I questioned my Onc and asked if there was a danger of having a "saw tooth" like response by doing so. She responded that "the drug doesn't work that way".  Your comment about Sprycel half life of 5 hours appears to refute her assertion. I believe your comment is consistent with the data in the Sprycel literature.   

 

2. I had weekly CBC fingerprick tests for 7 weeks in a row after being diagnosed. I was surprised to be cut loose with no testing for 5 weeks once my CBC counts came into normal range. I understand your comment about myelosuppression. 

 

 

I looked at the 2017 NCCN guidelines for CML Patients. It doesn't specifiy weekly CBC testing. It calls out QPCR, and Bone Marrow Cytogenetics at 3 month intervals.  

 

Because I am feeling really good, I'm inclined to stay the course until my Nov 2 appt. when I will be getting a PCR test.

In truth, I don't relish changing to a new Onc. Curious if you think I need a second opinion about my treatment from another Onc?

 

Also curious about you taking Quercetin and / or Magnesium Taurate as well as Curcumin C3 complex. Can you point me towards info on these items?

 

I've been reading about "treating the terrain" and have drastically cut down on sugar and refined foods, no alcohol. Doing meditation, massage, accupuncture, have reduced work related stress as much as possible. Really seems to make a difference overall.

 

thx 

[scuba]

The NCCN guidelines are a good place to start, but keep in mind they are guidelines, not rules.

 

Another good starting source is Trey's blog on CML:

 

http://treyscml.blogspot.com/

 

As the science community learns more about CML, we are learning that many of us are unique in our response. One approach does not fit everyone. Unless your oncologist has seen many CML patients, it is unlikely that he or she is in a position to customize your treatment.

 

You feel good because your initial symptoms have been relieved from initial TKI and you are now off drug. Every day you are off drug, however, your body's CML cells are back replicating and growing in number. Potential for progression exists. The weekly blood tests are a means to catch when you are close enough to the normal range to re-start therapy rather than waiting. Your immediate goal is to get your FISH level to zero. Only by taking a TKI (in your case, Sprycel) can you get there.

 

Regarding nutrition support to 'treat the terrain' - boosting your immune system generally is a very good idea. Cancer occurs because our immune system fails to check it when it occurs initially. There are many competing ideas and studies on why this happens, but low vitamin D is growing as a possible culprit for many cancers. Vitamin D activates our immune system's T-cells. Vitamin D also causes blast cells to differentiate. Two very good reasons why I now keep my vitamin D level at the upper end of vitamin D range.
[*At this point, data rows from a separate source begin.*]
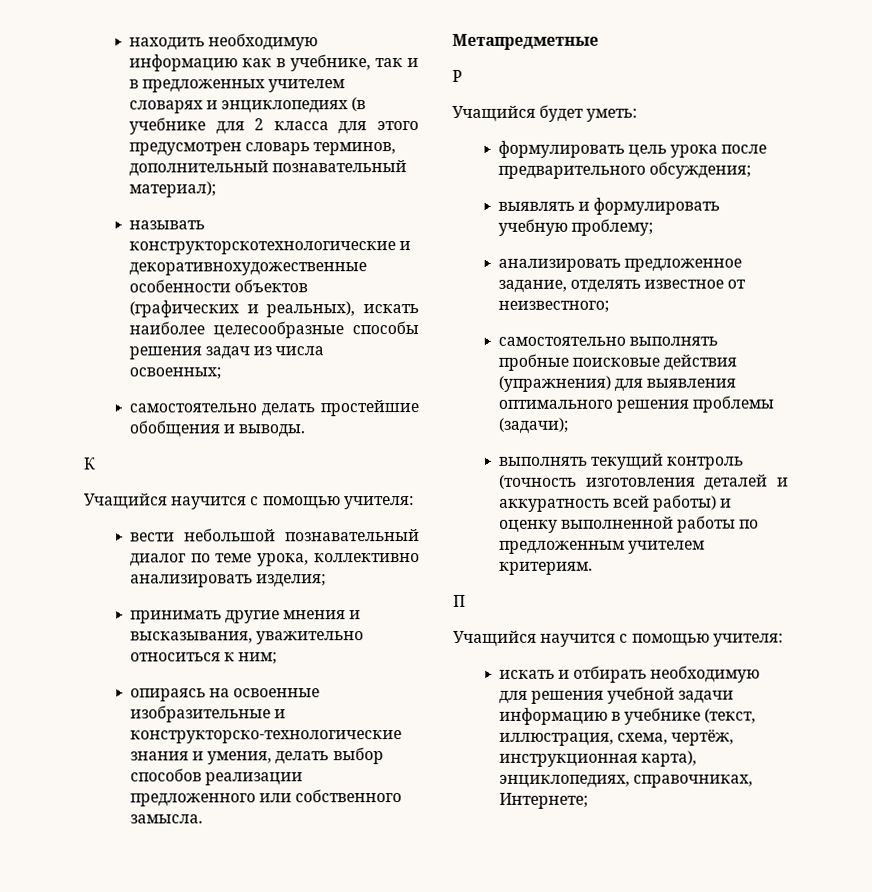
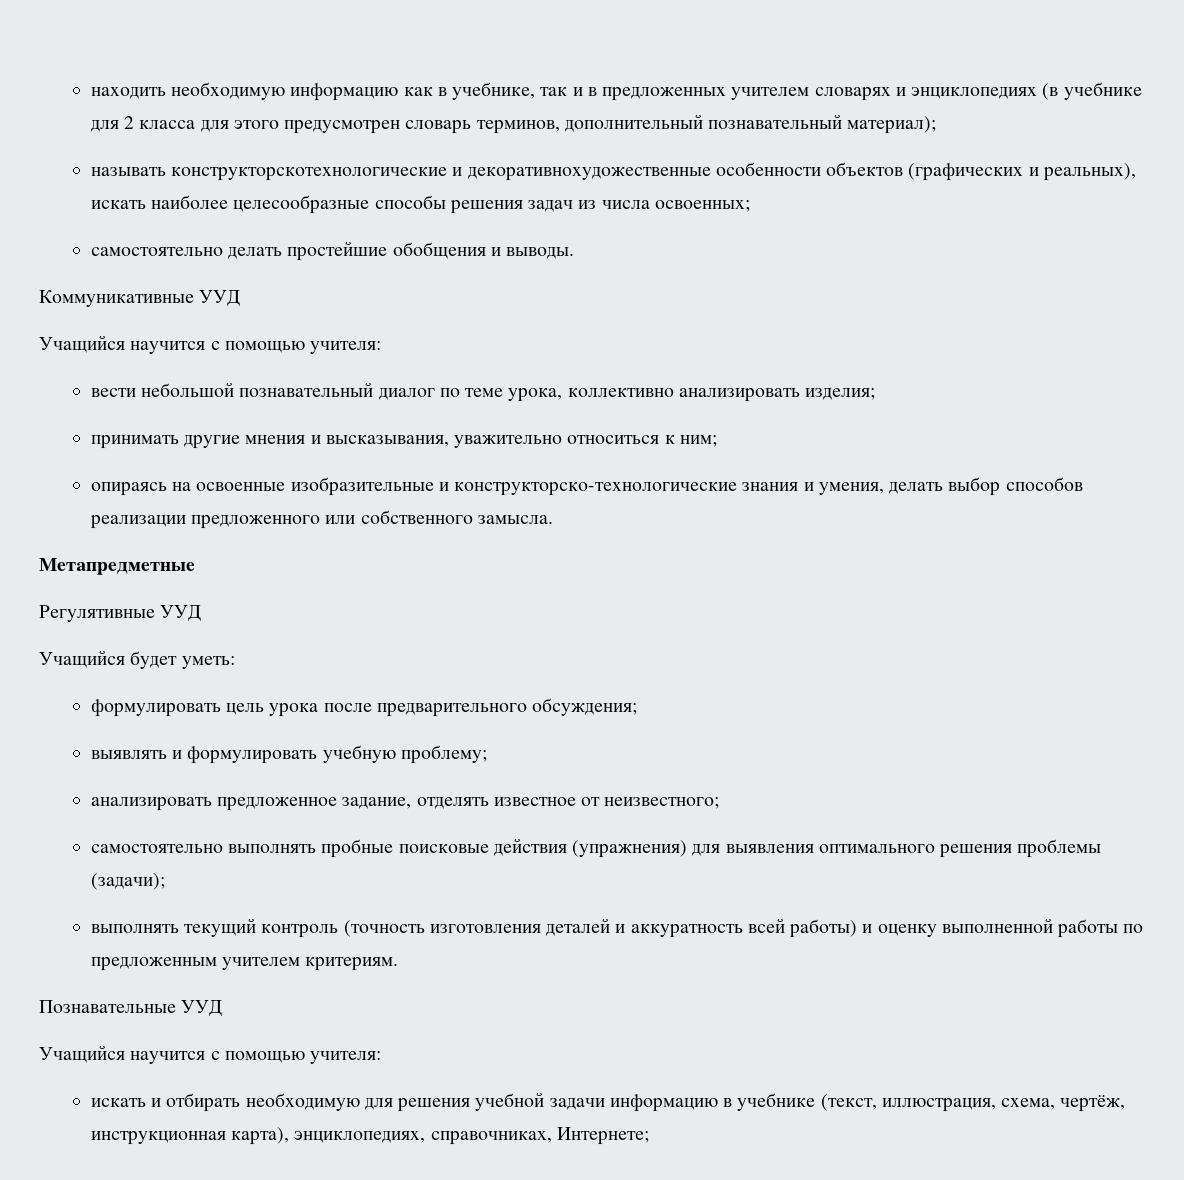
- К
+ Коммуникативные УУД
- Р
+ Регулятивные УУД
- П
+ Познавательные УУД

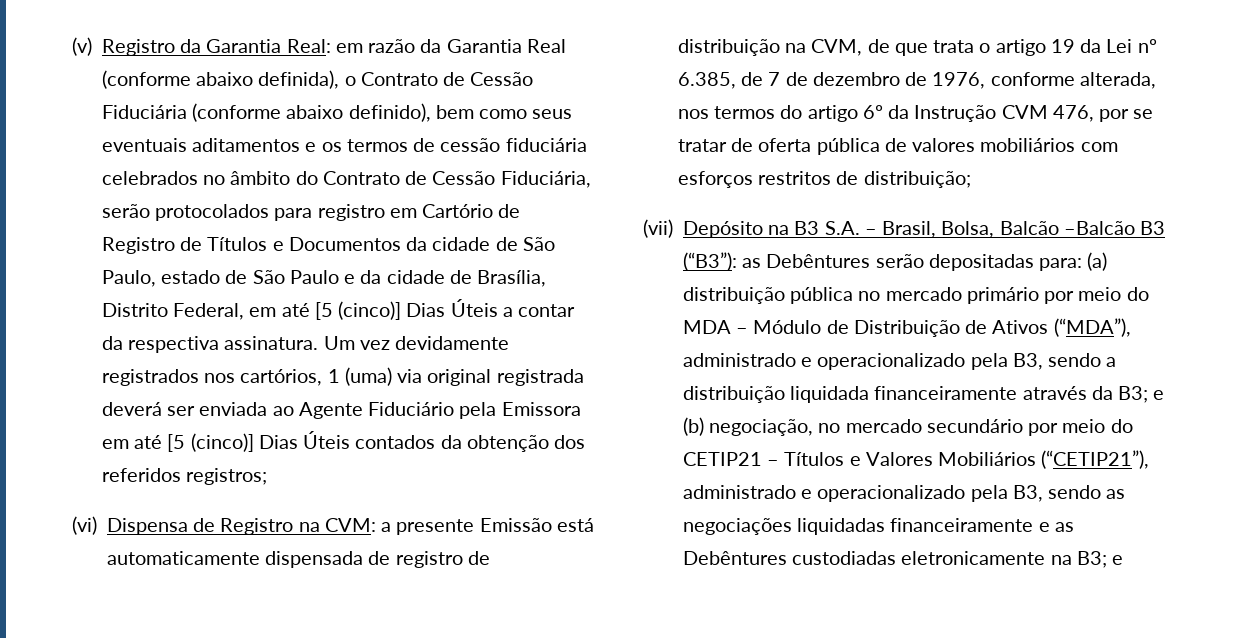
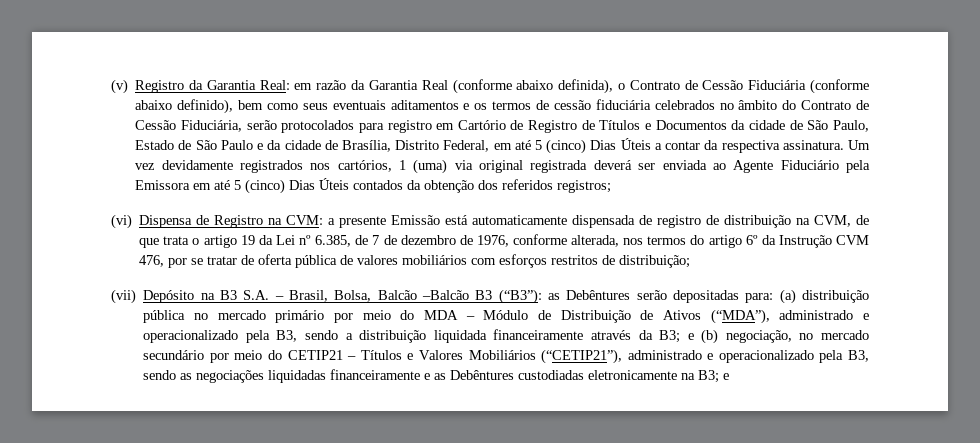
- em razão da Garantia Real (conforme abaixo definida), o Contrato de Cessão Fiduciária (conforme abaixo definido), bem como seus eventuais aditamentos e os termos de cessão fiduciária celebrados no âmbito do Contrato de Cessão Fiduciária, serão protocolados para registro em Cartório de Registro de Títulos e Documentos da cidade de São Paulo, estado de São Paulo e da cidade de Brasília, Distrito Federal, em até [5 (cinco)] Dias Úteis a contar da respectiva assinatura.
+ em razão da Garantia Real (conforme abaixo definida), o Contrato de Cessão Fiduciária (conforme abaixo definido), bem como seus eventuais aditamentos e os termos de cessão fiduciária celebrados no âmbito do Contrato de Cessão Fiduciária, serão protocolados para registro em Cartório de Registro de Títulos e Documentos da cidade de São Paulo, Estado de São Paulo e da cidade de Brasília, Distrito Federal, em até 5 (cinco) Dias Úteis a contar da respectiva assinatura.
- Um vez devidamente registrados nos cartórios, 1 (uma) via original registrada deverá ser enviada ao Agente Fiduciário pela Emissora em até [5 (cinco)] Dias Úteis contados da obtenção dos referidos registros;
+ Um vez devidamente registrados nos cartórios, 1 (uma) via original registrada deverá ser enviada ao Agente Fiduciário pela Emissora em até 5 (cinco) Dias Úteis contados da obtenção dos referidos registros;

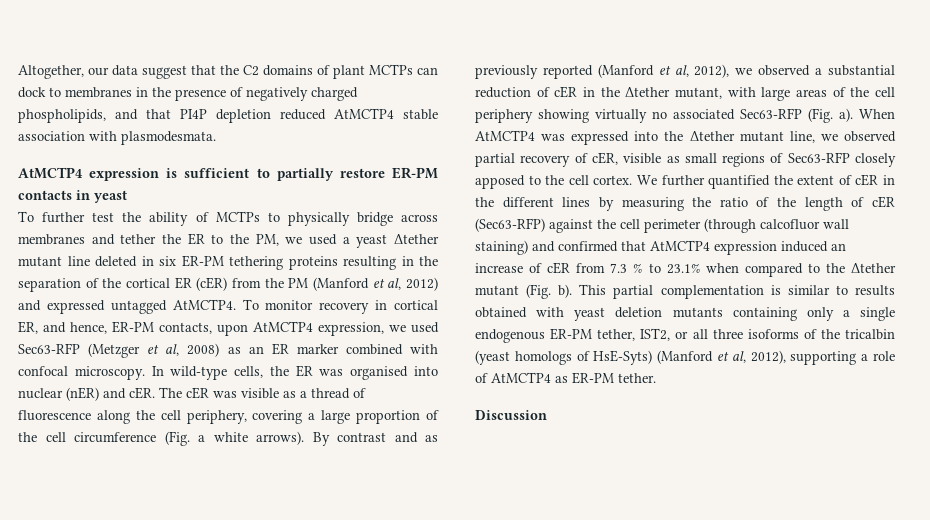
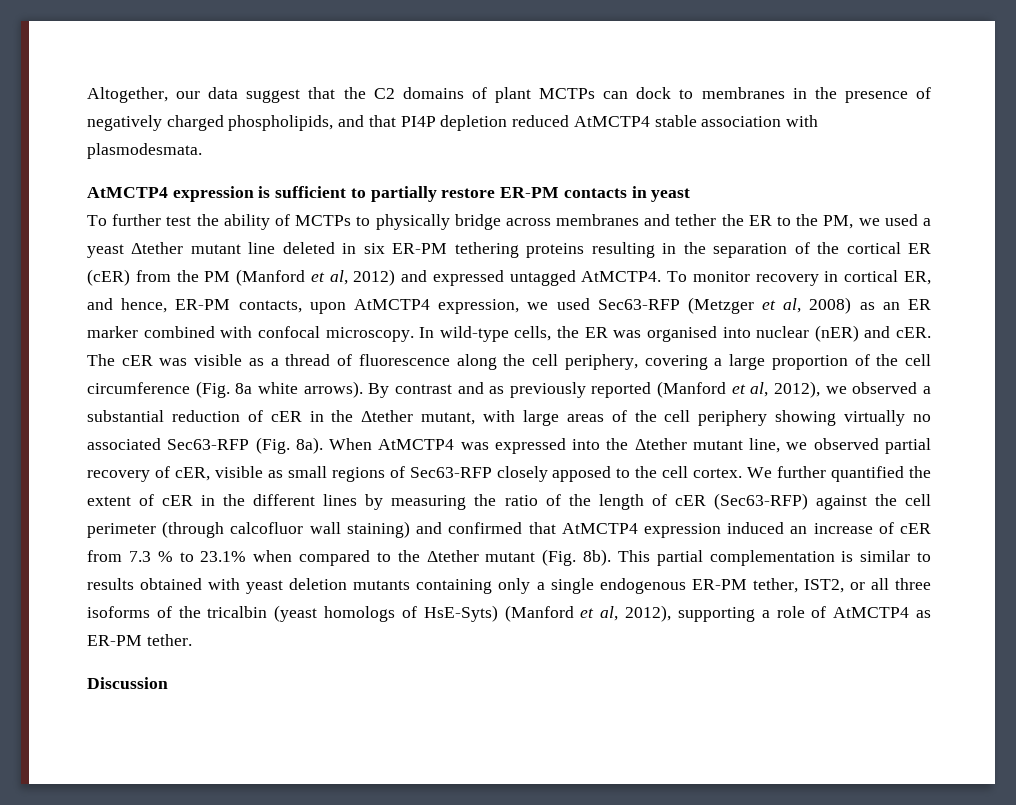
- The cER was visible as a thread of fluorescence along the cell periphery, covering a large proportion of the cell circumference (Fig. a white arrows).
+ The cER was visible as a thread of fluorescence along the cell periphery, covering a large proportion of the cell circumference (Fig. 8a white arrows).
- By contrast and as previously reported (Manford et al, 2012), we observed a substantial reduction of cER in the Δtether mutant, with large areas of the cell periphery showing virtually no associated Sec63-RFP (Fig. a).
+ By contrast and as previously reported (Manford et al, 2012), we observed a substantial reduction of cER in the Δtether mutant, with large areas of the cell periphery showing virtually no associated Sec63-RFP (Fig. 8a).
- We further quantified the extent of cER in the different lines by measuring the ratio of the length of cER (Sec63-RFP) against the cell perimeter (through calcofluor wall staining) and confirmed that AtMCTP4 expression induced an increase of cER from 7.3 % to 23.1% when compared to the Δtether mutant (Fig. b).
+ We further quantified the extent of cER in the different lines by measuring the ratio of the length of cER (Sec63-RFP) against the cell perimeter (through calcofluor wall staining) and confirmed that AtMCTP4 expression induced an increase of cER from 7.3 % to 23.1% when compared to the Δtether mutant (Fig. 8b).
I take quercetin because it has been shown in one study to augment the effectiveness of Sprycel in bone marrow. I take Magnesium for general heart health and prevent muscle cramping (which it has done). I take Curcumin because many studies have shown that Curcumin interferes with cancer cell signalling pathways and is a great anti-inflammatory (similar to aspirin in how it works).  Taken together, I feel it has helped me maintain an excellent response while taking only 20 mg Sprcyel. As a result I have no side effects that I can feel (although my RBC continues just below normal range). Nutritional support is no cure, but certainly helps in better health overall.

[kat73]

Riggered - Welcome.  Although all your questions and concerns are quite valid, it is way too early for you to be mucking about with your dosage.  Go back on Sprycel 70 mg daily.  Take note of how your body feels and report it to your onc, of course.  But realize that adjustment takes weeks to months.  Mostly months.  You have to give it time, both to work and for your side effects to either lessen, disappear, or declare themselves to be unmanageable.  The very first order of business is to get your measurements of what is happening with your leukemic cells, and for this you do the FISH test and then the PCR.  Until then, your WBC is only a bellweather of what's really going on.  You don't reduce dosage in anticipation of anything, you do it in response to something.  Patience and consistency are important now.  Studies have shown that the biggest factor in failure to stay in the chronic phase is non-compliance with therapy - in other words, not taking the drug (or enough of the drug).   

 

I can well remember how I felt when I was in the early weeks and months of treatment.  You get antsy and your mind is constantly mulling.  But you don't need CMP and CBC done every week.  Stay the course of 70 mg daily, see your onc at the 6 week mark, inquire as to the schedule  for FISH or PCR (and/or BMB).  Spend your intellect and energy on reading Trey's blog and collecting your thoughts and questions and observations, not on second-guessing and jerry-rigging your pills.  You are going to feel much better when you start to see those PCR's come downdowndown!  Keep us posted.

[scuba]

Kat - most of your comments are spot on. But I strongly disagree with one statement:

 

"But you don't need CMP and CBC done every week.  Stay the course of 70 mg daily, see your onc at the 6 week mark, ..."

 

Riggered experienced myelosuppression sufficient to cause him to stop treatment. Until he stabilizes, it could be dangerous to wait six weeks without a CBC to monitor blood counts while taking 70 mg Sprycel. I was started on 70 mg Sprycel and my counts fell within one week to dangerously low levels. If I had continued for another six weeks at that dose, I could have developed a severe life threatening complication. Weekly blood count monitoring at the beginning of treatment is vital to avoiding this problem.

 

As he is off drug, he can wait the six weeks. But advising him to resume 70 mg Sprycel without weekly blood count monitoring is not wise.

[kat73]

Scuba - I believe Riggered resumed Sprycel on Sept 7, and his CBC was normal by Sept. 25.  I believe he is on 100 mg every other day until his next appt Nov 2.  I doubt he would need 4 CBC's done before then - maybe 2 would be a good compromise.  At any rate, on a regimen of 100 mg every other day, after only 2 months of treatment and nothing but baseline FISH/PCR, I don't know what rationale the onc is using to go to 70 mg or 100 mg, either one over the other!

[Riggered]

Just to confirm Kat is correct on dates and doses in precedding above.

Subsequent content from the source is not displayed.